I hadn't watched these before, but wow the AI wars are no joke. "Betrayal", "Deception", "Violation", "Treachery"... It's like the Cola Wars, but 10x more personal.
Anthropic’s strategy is weird, they may not be inserting ads today but I am sure this is where they will end up if they get enough volume of users. So saying “not to Claude” is putting them in the same plane as google’s “do no evil”. They will walk it back sooner or later.
It's the same ad campaign Samsung did with the charger and headphone jack after Apple ditched them. Let's see if they hold out longer than what Samsung did back then.
Sometimes quality is worth it over quantity of users.
The free to paid user ratio of both services is worth seeing too.
Personally I find both are growing cleanly into their own areas of strengths and that's actually a good thing because it provides more coverage for solutions.
Not a fan of Altman, but I don't think the ad will serve Anthropic well in long run.
They may not run ads for foreseeable future, but there will come a point where they introduce a different tier service that does, whether they want it or not.
You're right. As long as they don't make a long series of these ads and espouse it as a virtue like Google did with their 'don't be evil', no one will care.
Hate to say it, but no one will remember or care when that time comes. It costs them very little to say that if they have no plans in the immediate future to serve ads.
Whose agency? Ads are designed to reduce agency. It’s a red queen’s race from there. It leads to a high level of optimized manipulation and intrusiveness.
That was one of the core points of anthropic’s article.
sama is right that anthropic’s and openai’s businesses are differently shaped. Thank goodness for that.
1) Those Anthropic ads don't matter. Companies eat up their promises all the time and rarely face any consequence. They'll introduce ads one way or another.
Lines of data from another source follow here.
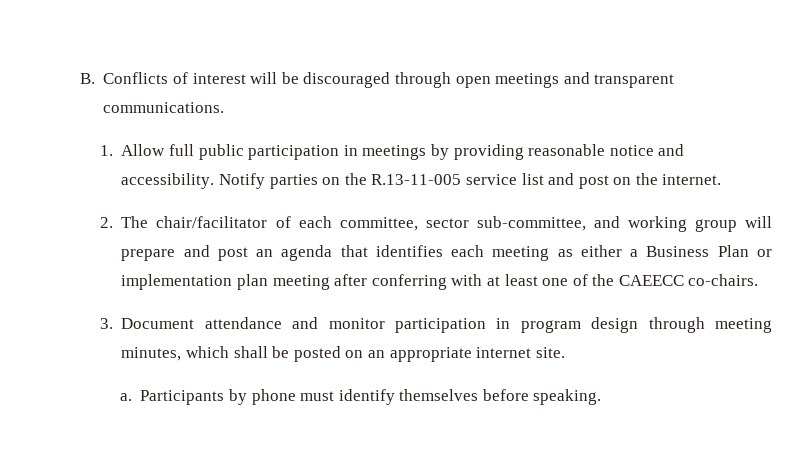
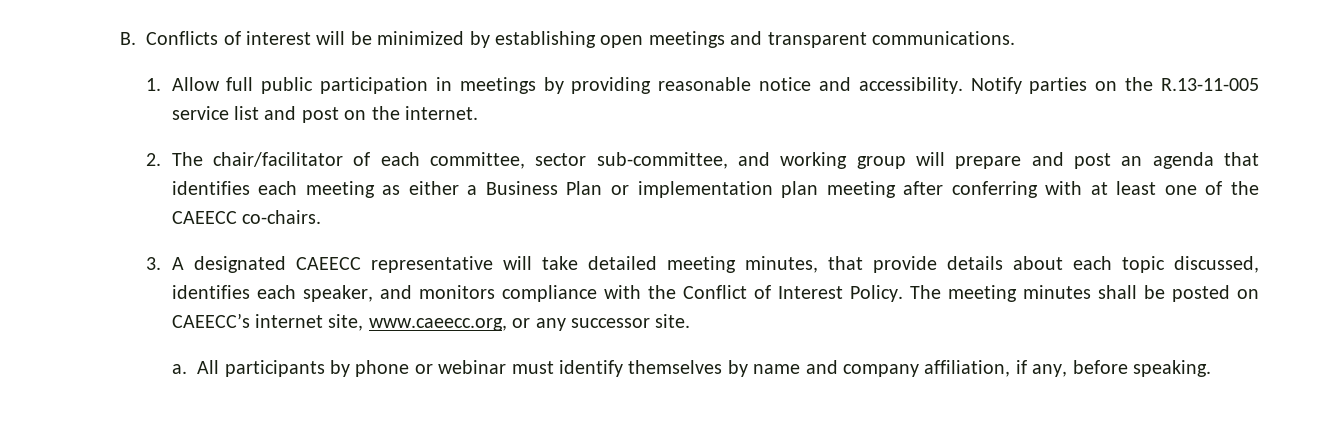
- B. Conflicts of interest will be discouraged through open meetings and transparent communications.
+ B. Conflicts of interest will be minimized by establishing open meetings and transparent communications.
- 3. Document attendance and monitor participation in program design through meeting minutes, which shall be posted on an appropriate internet site.
- a. Participants by phone must identify themselves before speaking.
+ 3. A designated CAEECC representative will take detailed meeting minutes, that provide details about each topic discussed, identifies each speaker, and monitors compliance with the Conflict of Interest Policy. The meeting minutes shall be posted on CAEECC’s internet site, www.caeecc.org, or any successor site.
+ a. All participants by phone or webinar must identify themselves by name and company affiliation, if any, before speaking.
2) Sam Altman's tweets don't matter. They never matter. Tweets from any OpenAI employee are purely to pump engagement. If what they said had a sliver of substance we would have had AGI mid-2025.
The whole 'war' is just to keep their brands mentioned on news and social media.
I will never understand these chronically online CEOs. Your company has given up its massive lead in AI and is falling further behind Google and Anthropic with every passing day and you have nothing better to do than fight ego battles with random people on X all day? Should be a clear signal to the board that there needs to be a shake up at the top.
It's influencer marketing. These 'ego battles' are a show to keep their brand in front of you. It's engaging like reality television. This is very valuable, especially for companies that need to fund their growth through investment and grants.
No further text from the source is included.